Scope2Emissions_IPMI_gCO2e

Scope 2 (operational) emissions calculated using measured energy (energy counters).

Scope3Emissions_gCO2e

Scope 3 (embodied) emissions estimated for the job(s).
Only shows if the Scope3 argument is set.

Scope2Emissions_requiredMem_gCO2e

Scope 2 emissions produced if only the required memory had been allocated.

Scope2Emissions_failed_gCO2e

Scope 2 emissions associated with the failed jobs only.

TotalEmissions_gCO2e

Total carbon emissions in gCO2e (scope 2 + scope 3).
This includes counter-based scope 2 emissions if energy counters are available,
and usage-based estimates if they aren’t.

Equivalents for User Interest

These data are provided as approximate values intended to help contextualise the impact of the user’s computational carbon footprint.
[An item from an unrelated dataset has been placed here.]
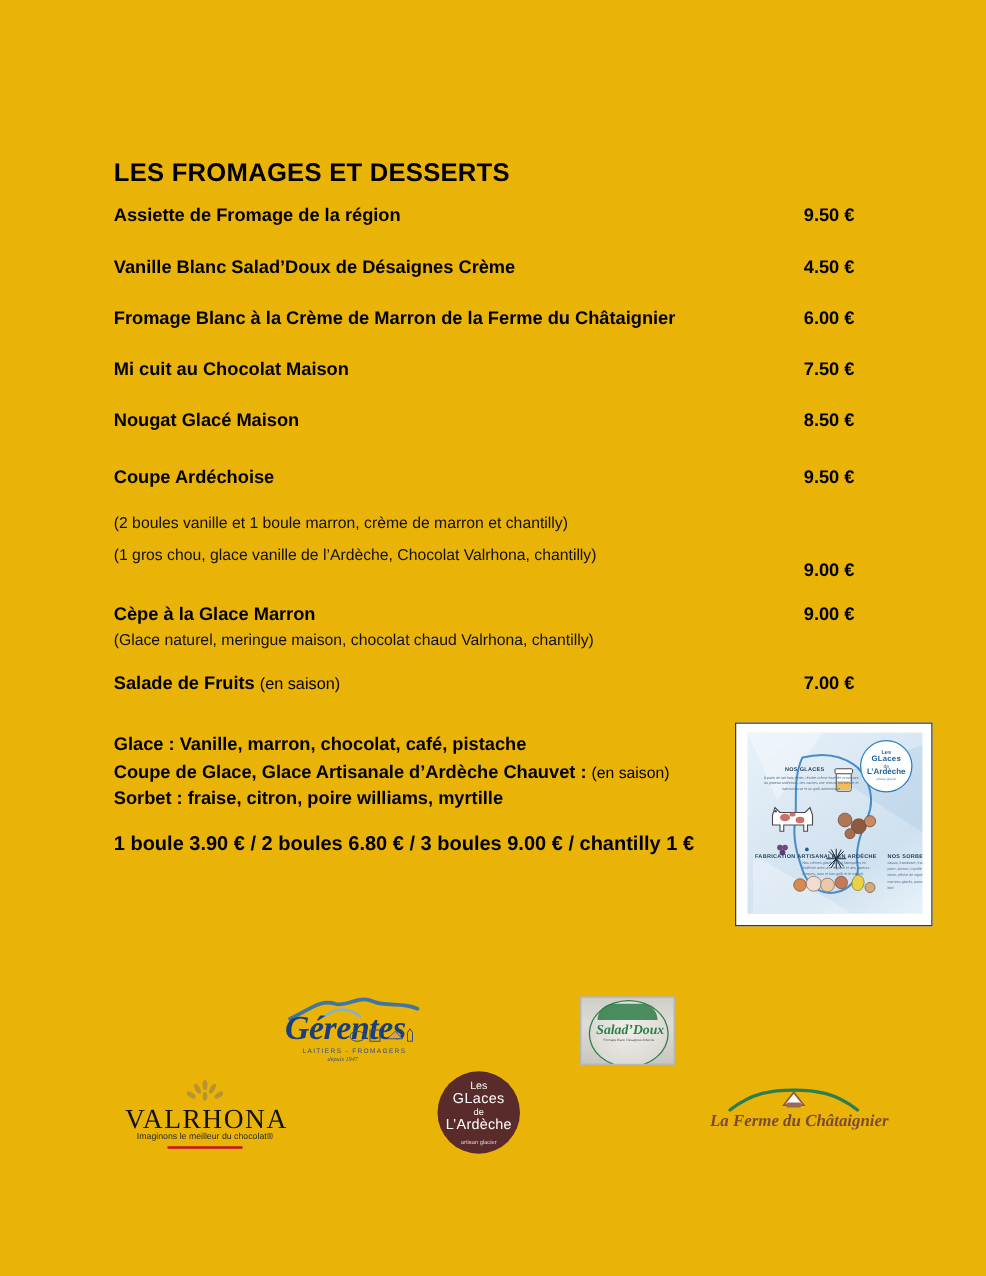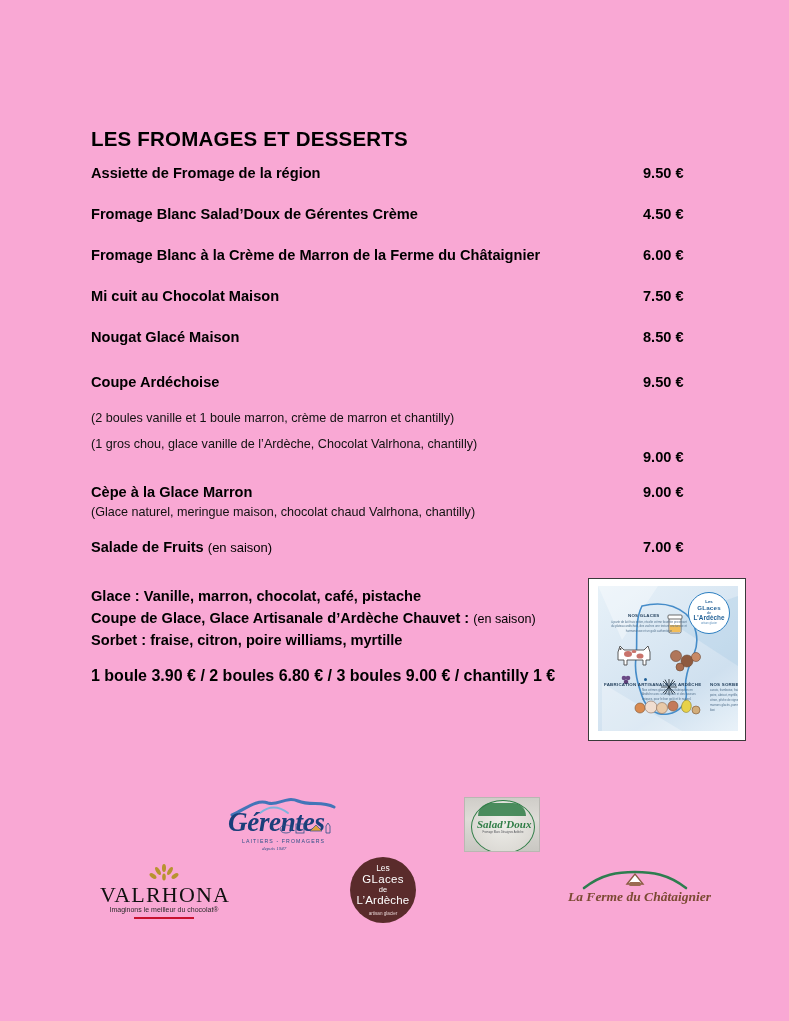"LES FROMAGES ET DESSERTS" .page { background: #f9a8d4 -> #eab308 }
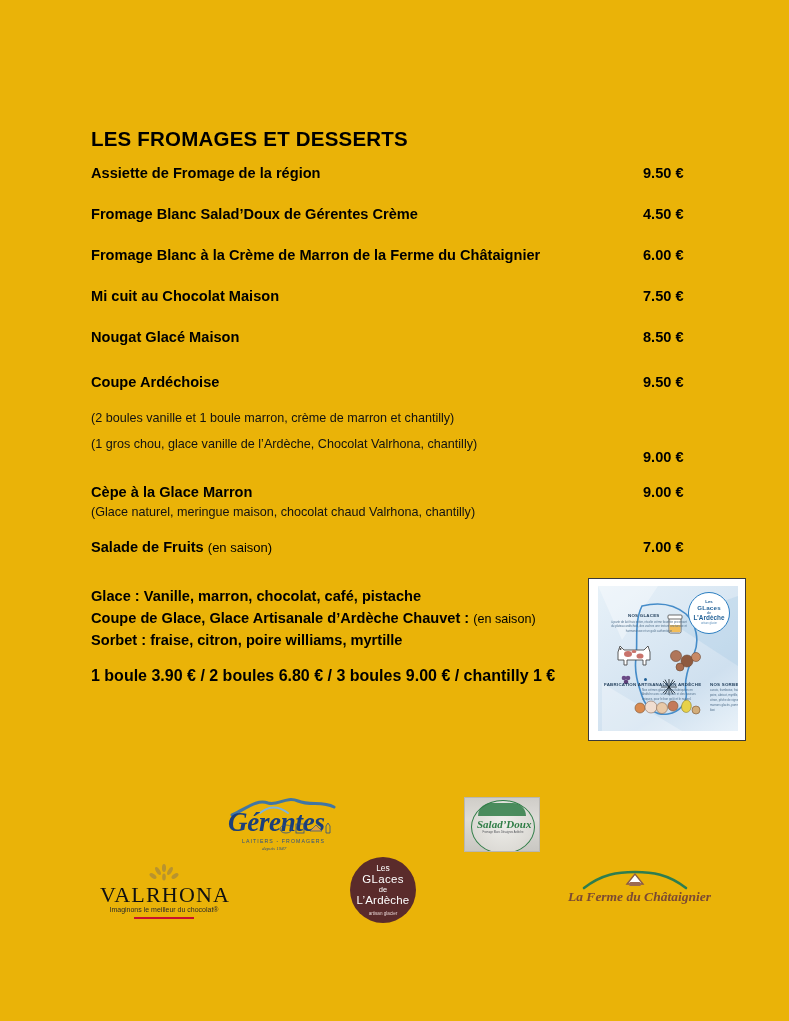"Fromage Blanc Salad’Doux de Gérentes" span.item-name { text: Fromage Blanc Salad’Doux de Gérentes -> Vanille Blanc Salad’Doux de Désaignes }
See the Methodology for sources and assumptions for these calculations.

Column Name

Description

Cost_GBP

The approximate electricity cost (in British pounds) of running the job(s)
based on the value supplied in hpc_config.yaml.

driving_miles

The equivalent number of miles driven by an average UK car (miles).

tree_absorption_months

The months for one tree to absorb the total amount of CO2e produced (months).

uk_houses_daily_emissions

Equivalent number of UK household’s daily emissions from electricity use.

bris_paris_flights

Equivalent number of flights from Bristol to Paris.